= Beginning of Section =

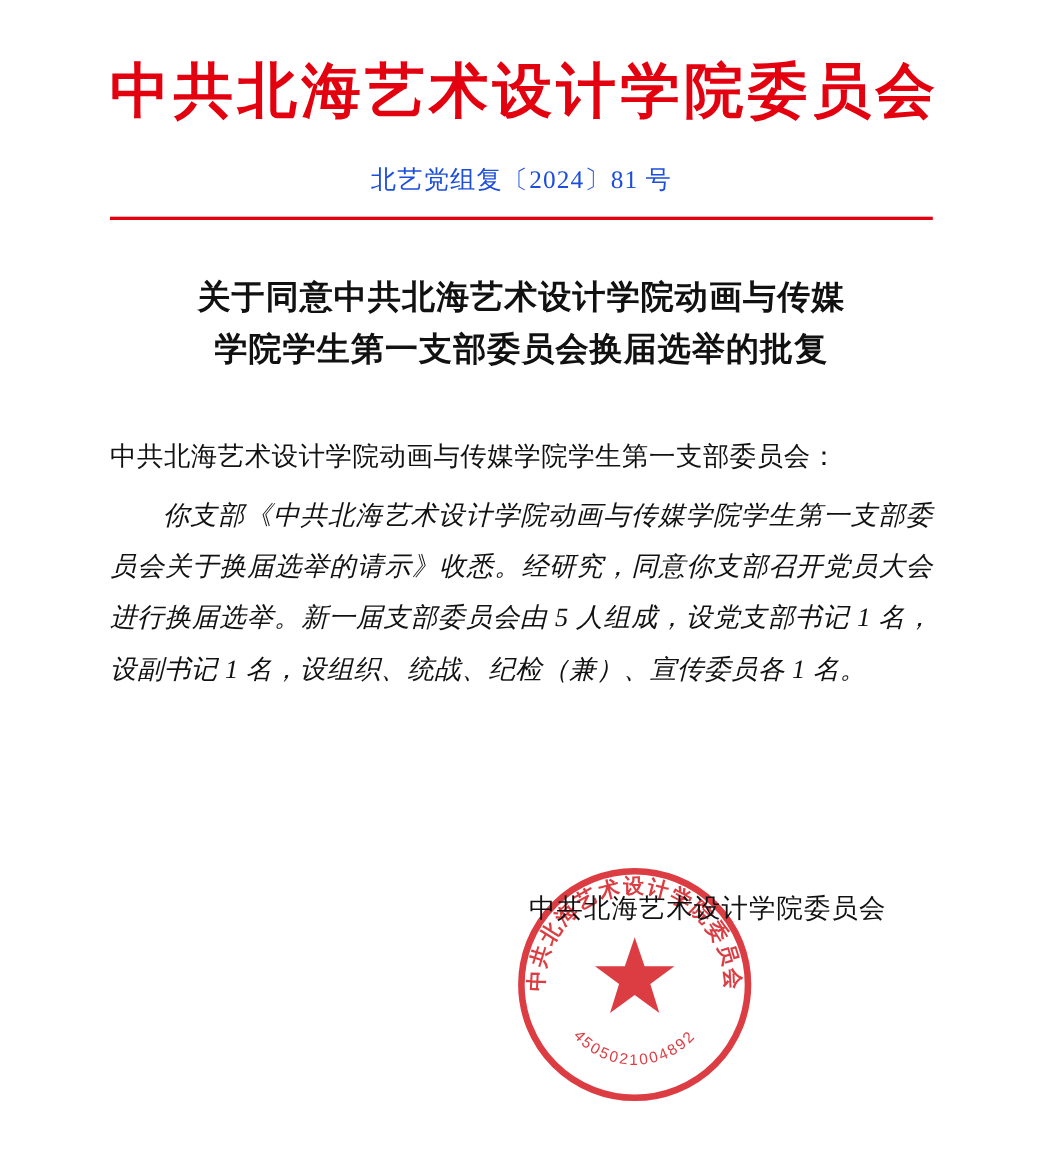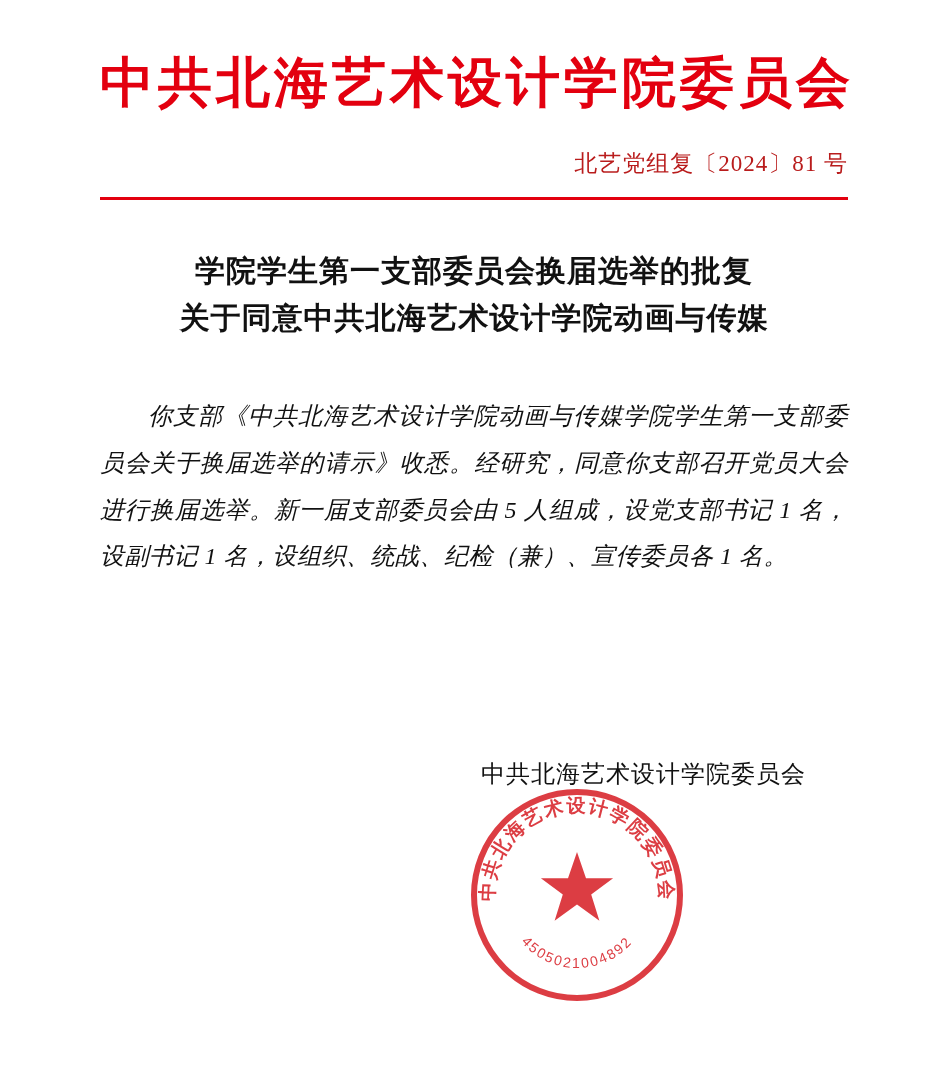"北艺党组复〔2024〕81 号" .doc-number { color: #b91c1c -> #1d4ed8; text-align: right -> center }
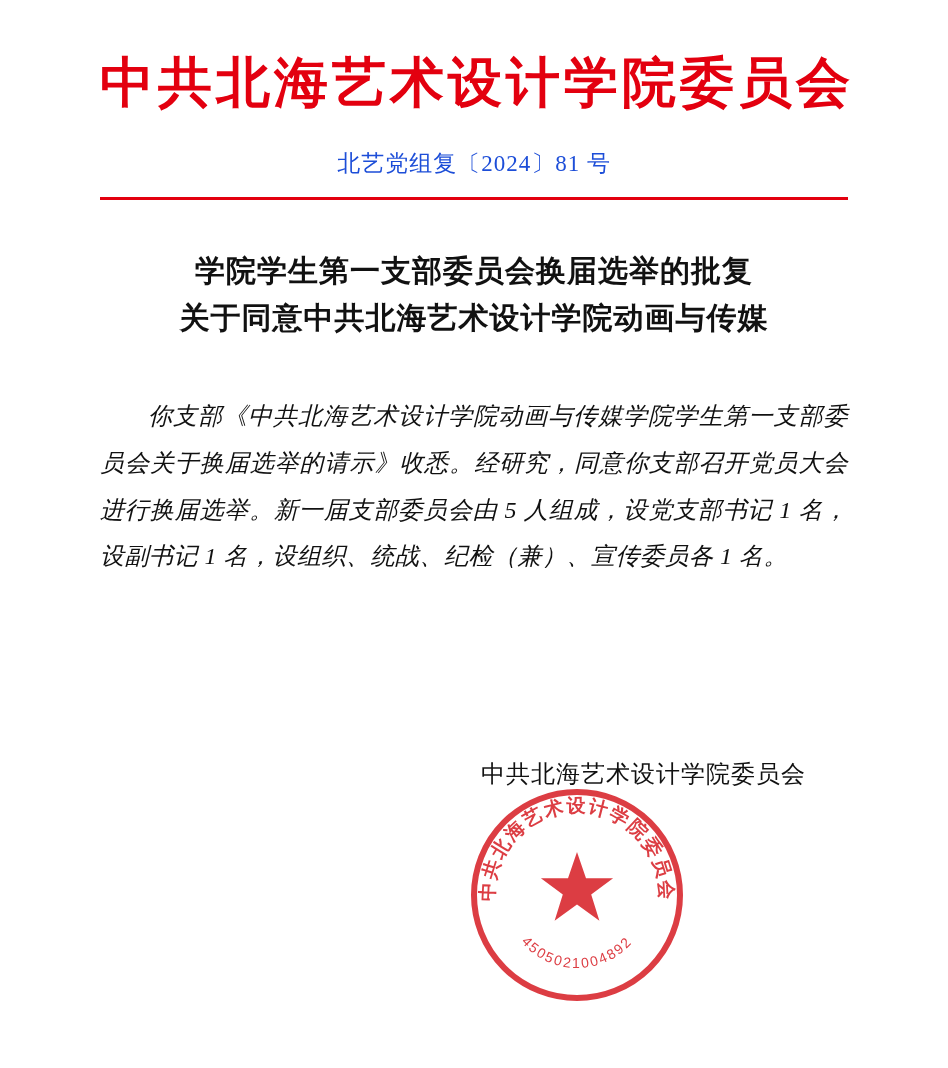"学院学生第一支部委员会换届选举的批复" span.line { order: before "关于同意中共北海艺术设计学院动画与传媒" -> after "关于同意中共北海艺术设计学院动画与传媒" }
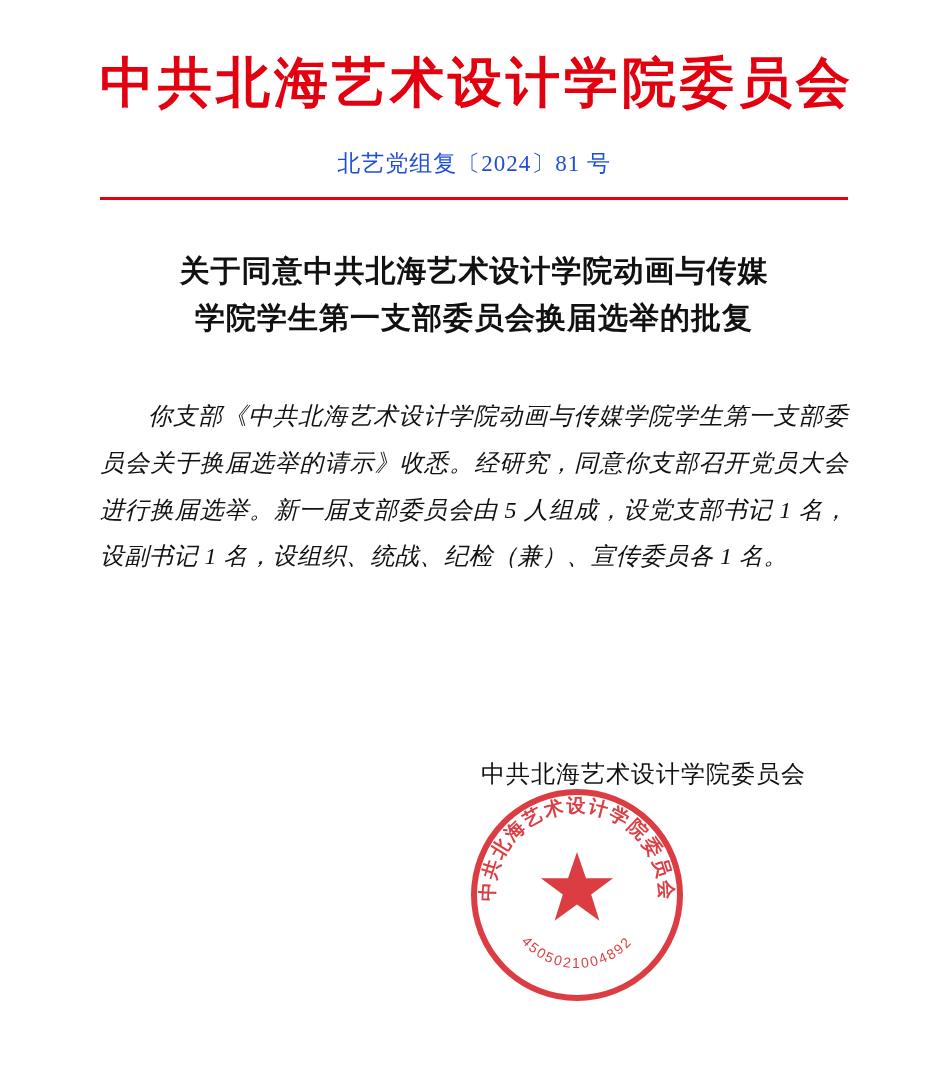"中共北海艺术设计学院动画与传媒学院学生第一支部委员会：" p { html: none -> <p>中共北海艺术设计学院动画与传媒学院学生第一支部委员会：</p> }
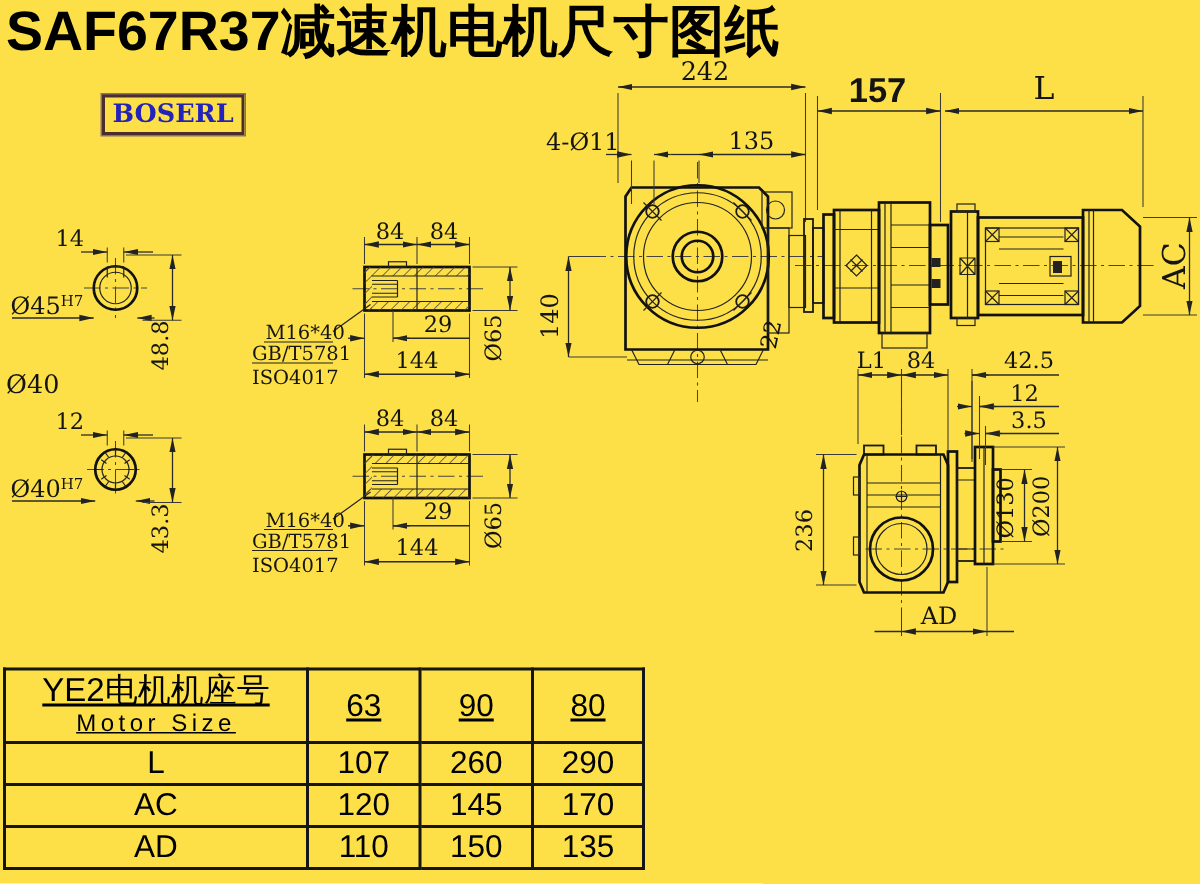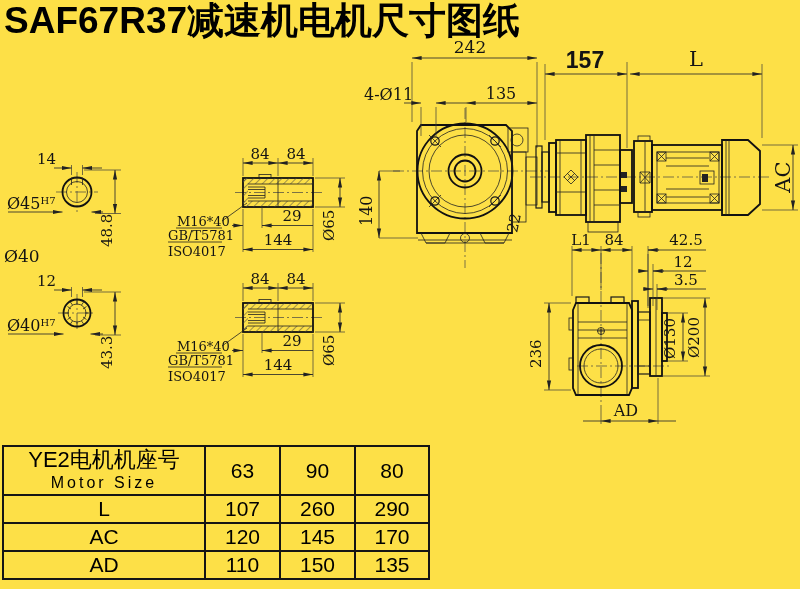"BOSERL" div.logo { html: none -> <div>BOSERL</div> }
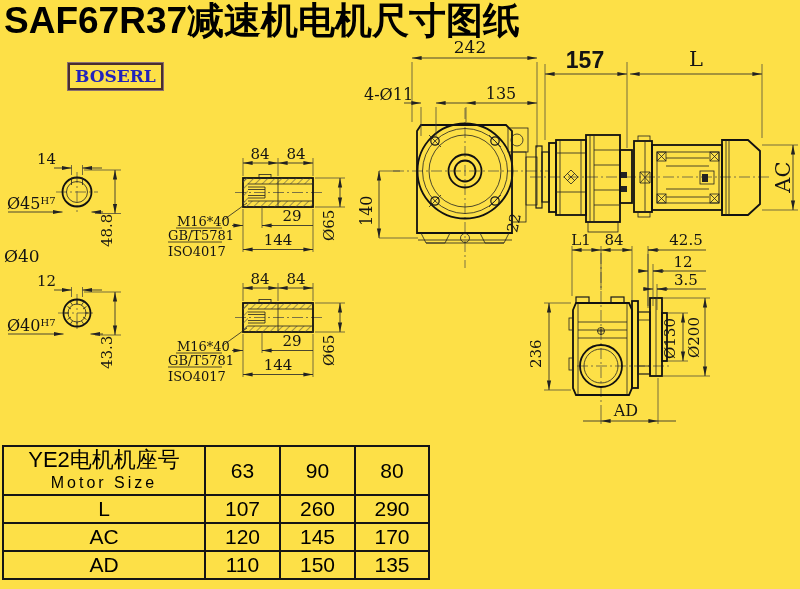"YE2电机机座号" .mtable .hdr { text-decoration: none -> underline }
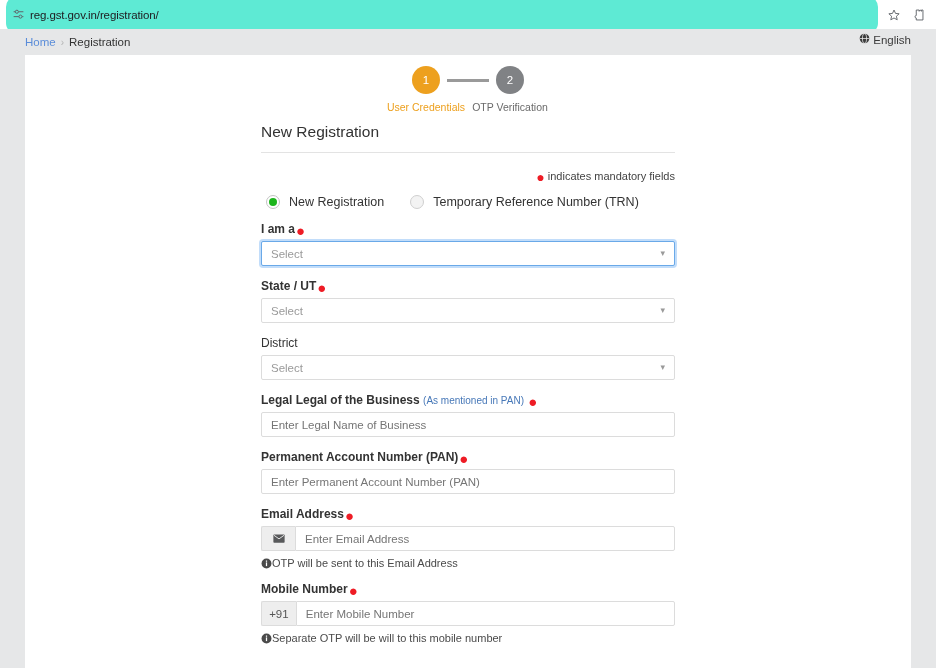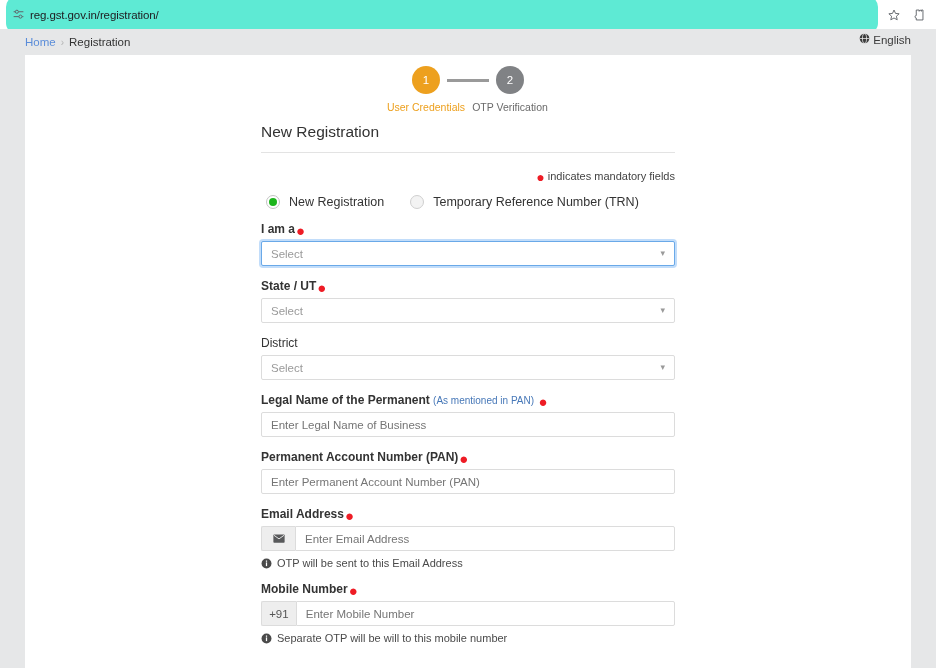"Legal Name of the Permanent" span { text: Name of the Permanent -> Legal of the Business }
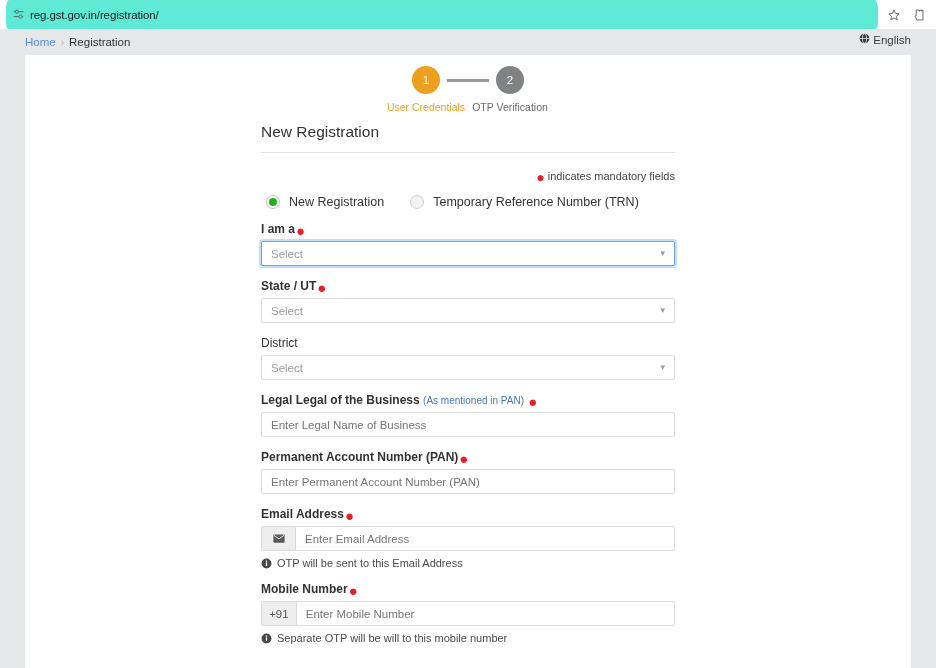"OTP will be sent to" .helper-row { gap: 5px -> none }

= End of Section =

Would you repeat the entries exactly, but with no pictures?

→ **Result below**:
"北艺党组复〔2024〕81 号" .doc-number { color: #b91c1c -> #1d4ed8; text-align: right -> center }
"学院学生第一支部委员会换届选举的批复" span.line { order: before "关于同意中共北海艺术设计学院动画与传媒" -> after "关于同意中共北海艺术设计学院动画与传媒" }
"中共北海艺术设计学院动画与传媒学院学生第一支部委员会：" p { html: none -> <p>中共北海艺术设计学院动画与传媒学院学生第一支部委员会：</p> }
"BOSERL" div.logo { html: none -> <div>BOSERL</div> }
"YE2电机机座号" .mtable .hdr { text-decoration: none -> underline }
"Legal Name of the Permanent" span { text: Name of the Permanent -> Legal of the Business }
"OTP will be sent to" .helper-row { gap: 5px -> none }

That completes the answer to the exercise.